% pmjintro.tex --- a brief introduction to poor man's Japanese
\parskip2pt plus 4pt minus 1.5pt
\hsize=5in\vsize=7in\hoffset=1in\voffset=1in
\font\logo=logo10
\input pmJ

\def\pmJ{{\tt pmJ}{\jfcG\char252\jfcb\char220\jfbI\char236}}
% uhhm, we are defining and using \pmJ outside a \beginJapanese 
% environment, that is why we are spelling it out that way
% unless you may have a conflicting language in use elsewhere in the
% document, you can make one big \beginJapanese . . . \endJapanese
% surrounding everything.

\def\mf{{\logo METAFONT}}
\font\bigfont=cmr17
\font\russ=wncyr10

\centerline{{\bigfont Poor Man's Japanese in \TeX}}
\vskip.15in
\centerline{Thomas Ridgeway}
\centerline{Humanities and Arts Computing Center}
\centerline{University of Washington}
\vskip.1in

This little document is intended as an illustration of and preliminary
guide to {\it poor man's 
Japanese} [\pmJ].  \pmJ\ is a temporary expedient for
printing texts with Japanese via \TeX\ until such time as we have a
well-thought-out system (and fonts) for handling Japanese.  \footnote{@}{In J\TeX\ there
exists such a system, but for many individuals and institutions the
relative cost of fonts/unavailability of free fonts has made installing
J\TeX\ not seem advantageous.  It is also inconvenient to have to install another separate \TeX\ system for the purpose unless you are doing Japanese in a big way.}

\pmJ\ has a small number of virtues; among these are:

\item{$\bullet$}\pmJ\ is available now

\item{$\bullet$}\pmJ\ is available free of charge

\item{$\bullet$}\pmJ\ works with standard \TeX3.x

\item{$\bullet$}\pmJ\ is device-independent (although it must be admitted that you
will get relatively more pleasing results on less sophisticated printers)
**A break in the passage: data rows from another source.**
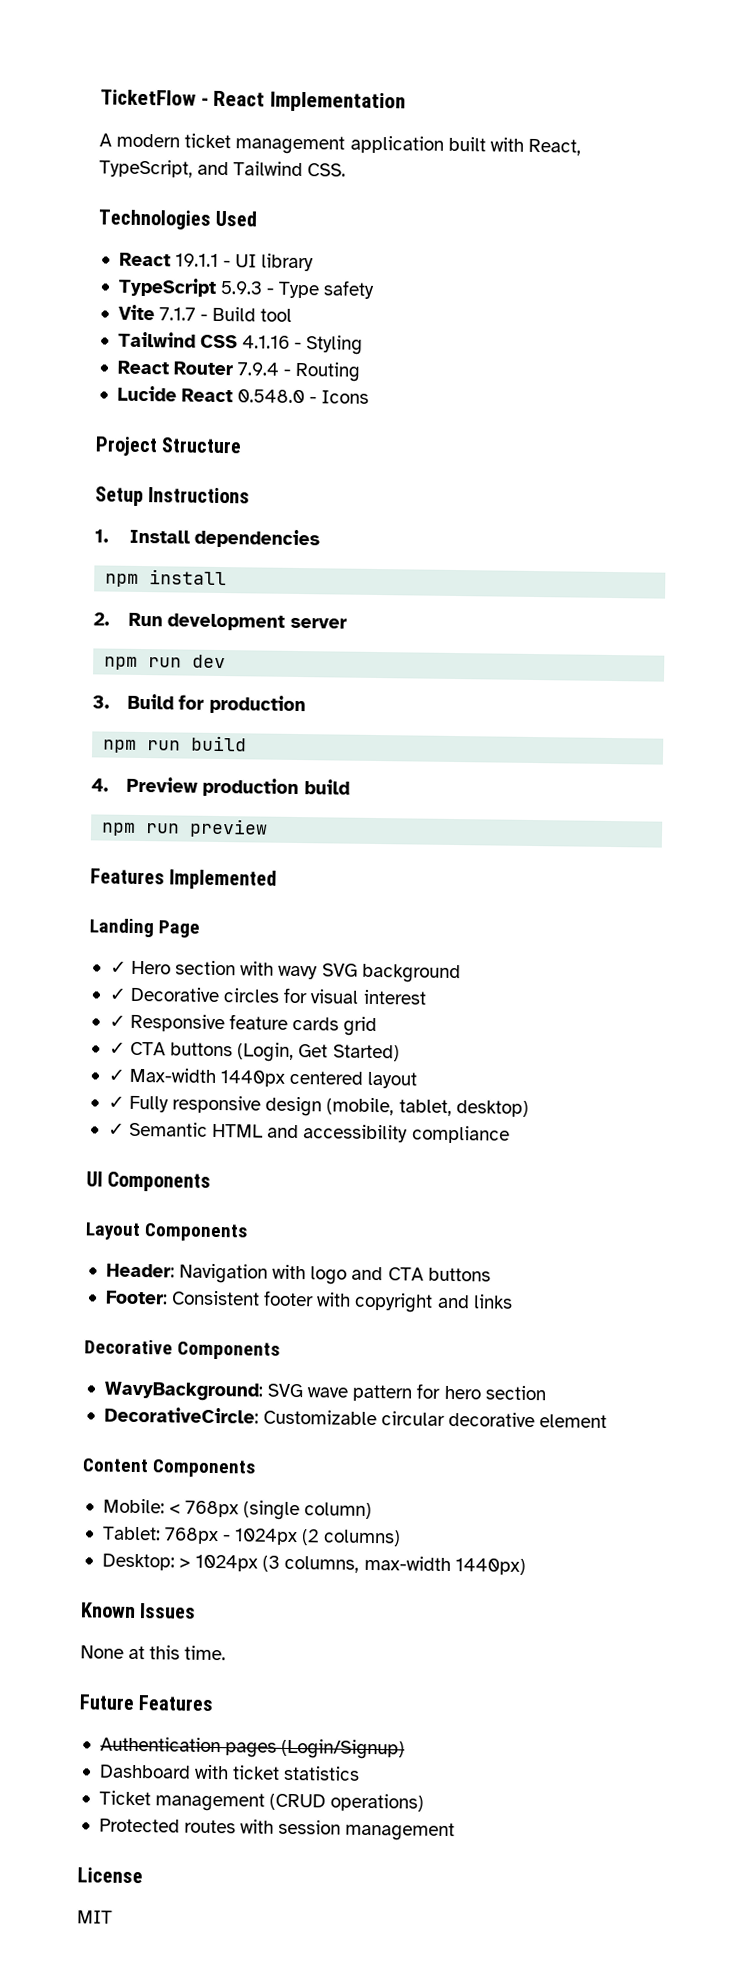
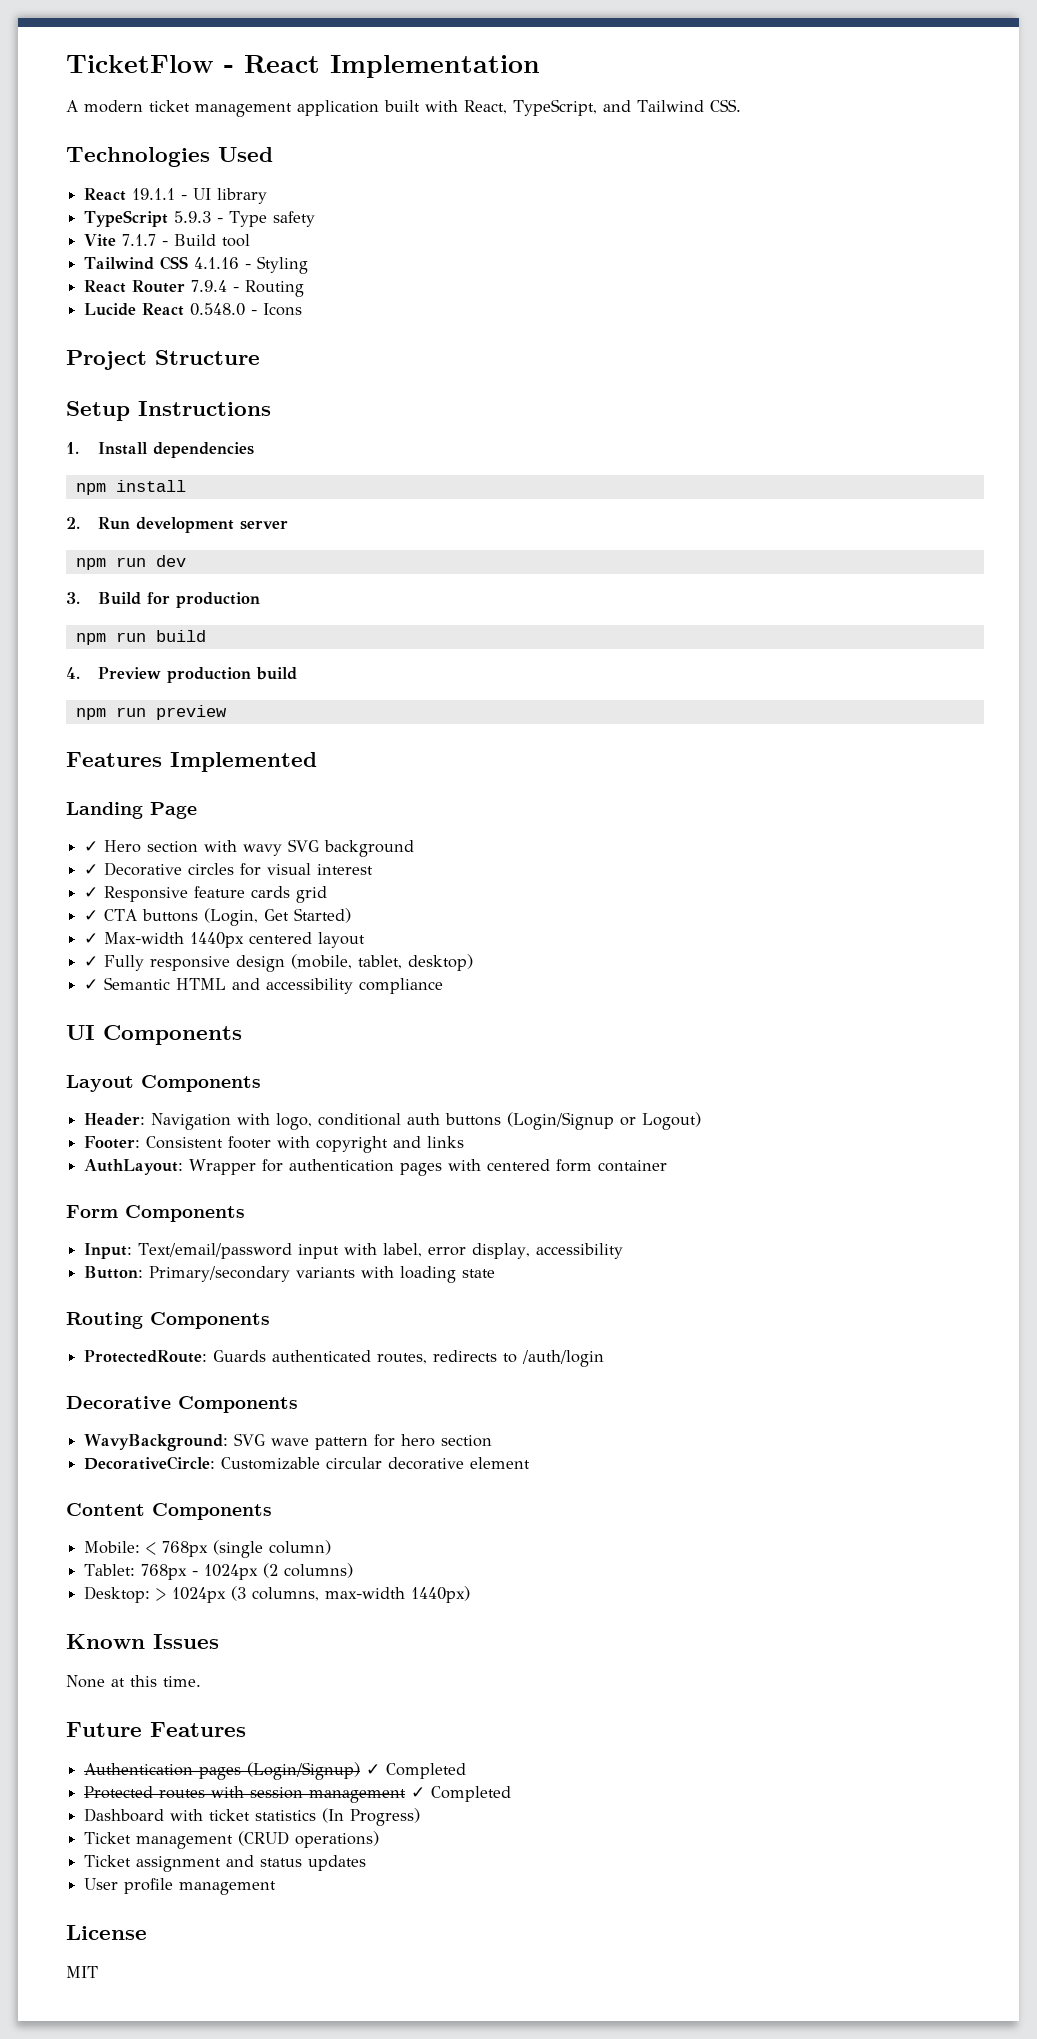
- Header: Navigation with logo and CTA buttons
+ Header: Navigation with logo, conditional auth buttons (Login/Signup or Logout)
+ AuthLayout: Wrapper for authentication pages with centered form container
+ Form Components
+ Input: Text/email/password input with label, error display, accessibility
+ Button: Primary/secondary variants with loading state
+ Routing Components
+ ProtectedRoute: Guards authenticated routes, redirects to /auth/login
- Authentication pages (Login/Signup)
+ Authentication pages (Login/Signup) ✓ Completed
+ Protected routes with session management ✓ Completed
- Dashboard with ticket statistics
+ Dashboard with ticket statistics (In Progress)
- Protected routes with session management
+ Ticket assignment and status updates
+ User profile management

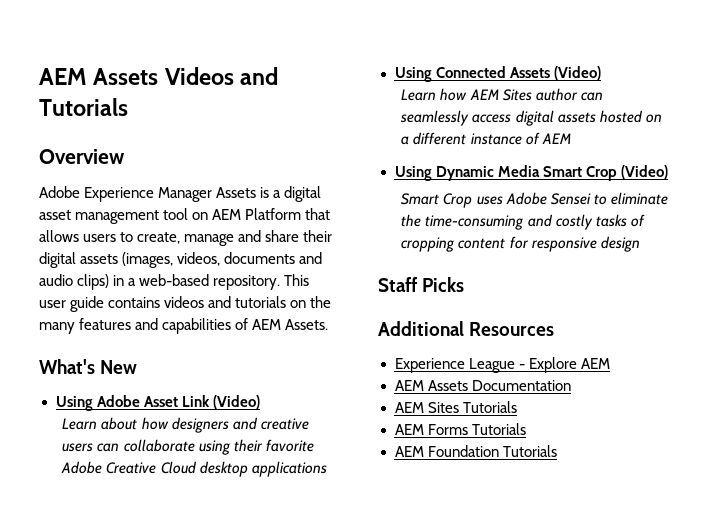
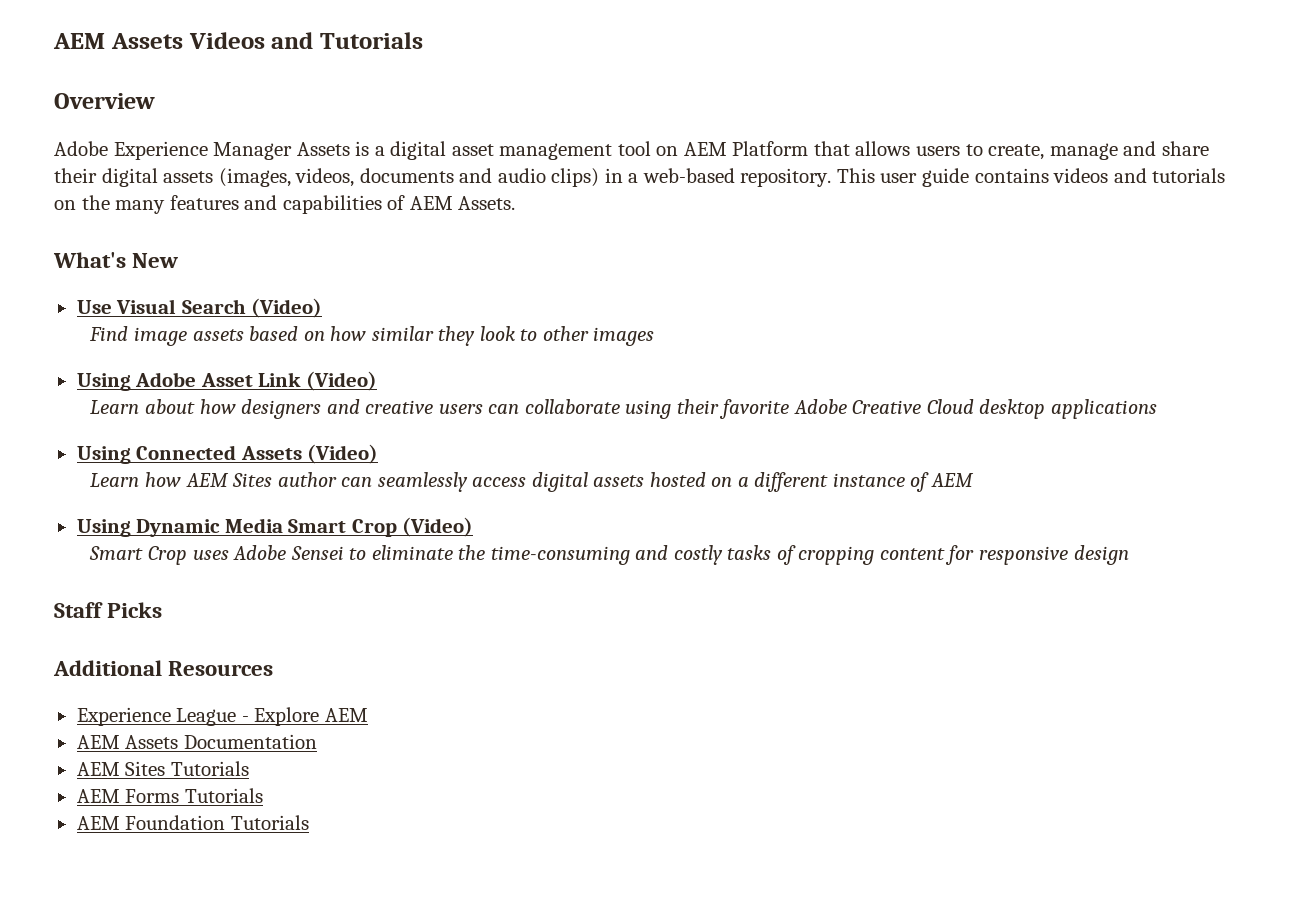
+ Use Visual Search (Video)
+ Find image assets based on how similar they look to other images

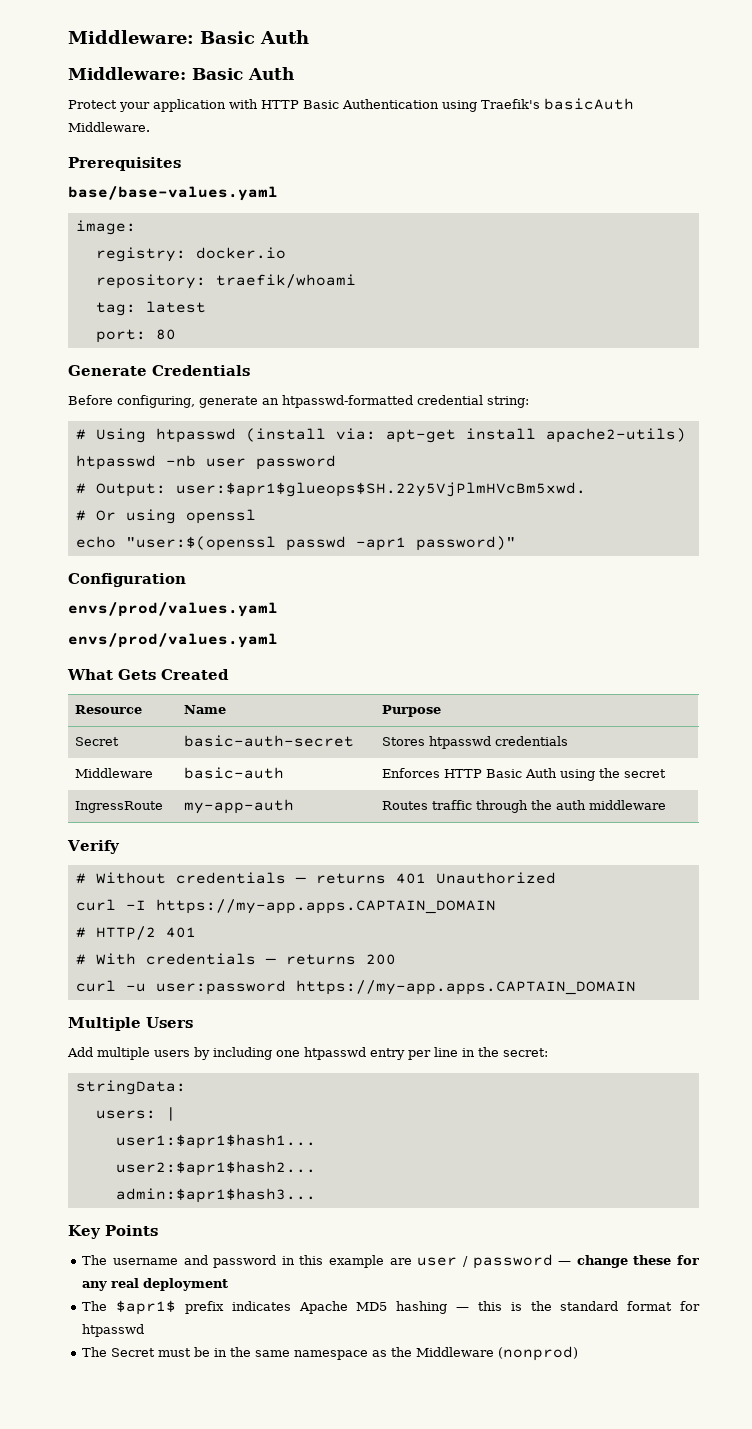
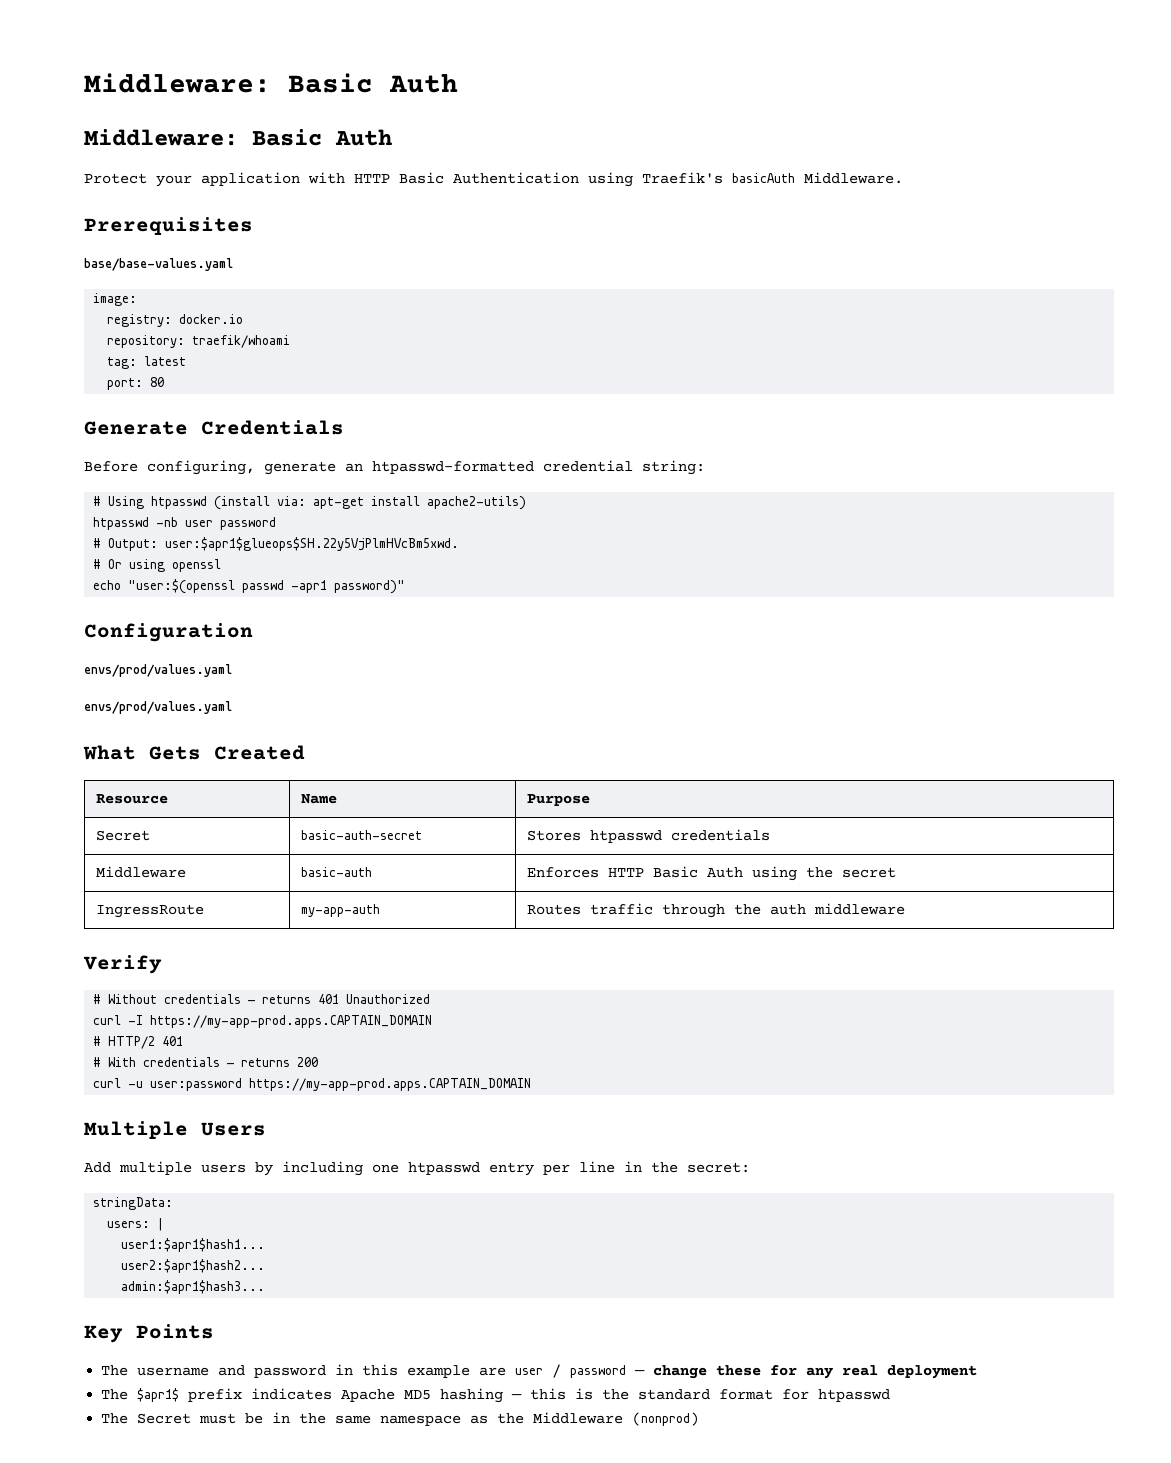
- curl -I https://my-app.apps.CAPTAIN_DOMAIN
+ curl -I https://my-app-prod.apps.CAPTAIN_DOMAIN
- curl -u user:password https://my-app.apps.CAPTAIN_DOMAIN
+ curl -u user:password https://my-app-prod.apps.CAPTAIN_DOMAIN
\item{$\bullet$}\pmJ\ is sufficiently simple-minded you will not need to be a rocket
scientist to make modifications for your own use

\item{$\bullet$}\pmJ\ uses fonts mechanically faked-up from dot matrix quality fonts; if you
want you can incorporate new characters of your own design using a bitmap
font editor which {\it may} be easier to use than \mf.\footnote{\ddag}{Need we point out that the presence of user-defined character codes in a document will make the {\tt .tex} file non-standard?  Such a document will not generate correct output
on a system which does not have the user-defined characters defined (!or has {\it different} user-defined characters defined!).}

{\narrower For those who might be previously unacquainted with \TeX, let us put forth a few of
the advantages of \TeX\ which are inherited by \pmJ: it can run on almost any
modern computer; it can print to any of a large number of printers/typesetters;
it can print (if desired and suitably instructed) elaborate formatting of the text;
it is available at very low cost, or free (which is an instance of very low cost).

}%end narrower

The disadvantages of \pmJ\ are at least equally compelling:

\item{$\bullet$}\pmJ\ is crude and unlikely to ever be greatly improved as regards the quality of its Japanese.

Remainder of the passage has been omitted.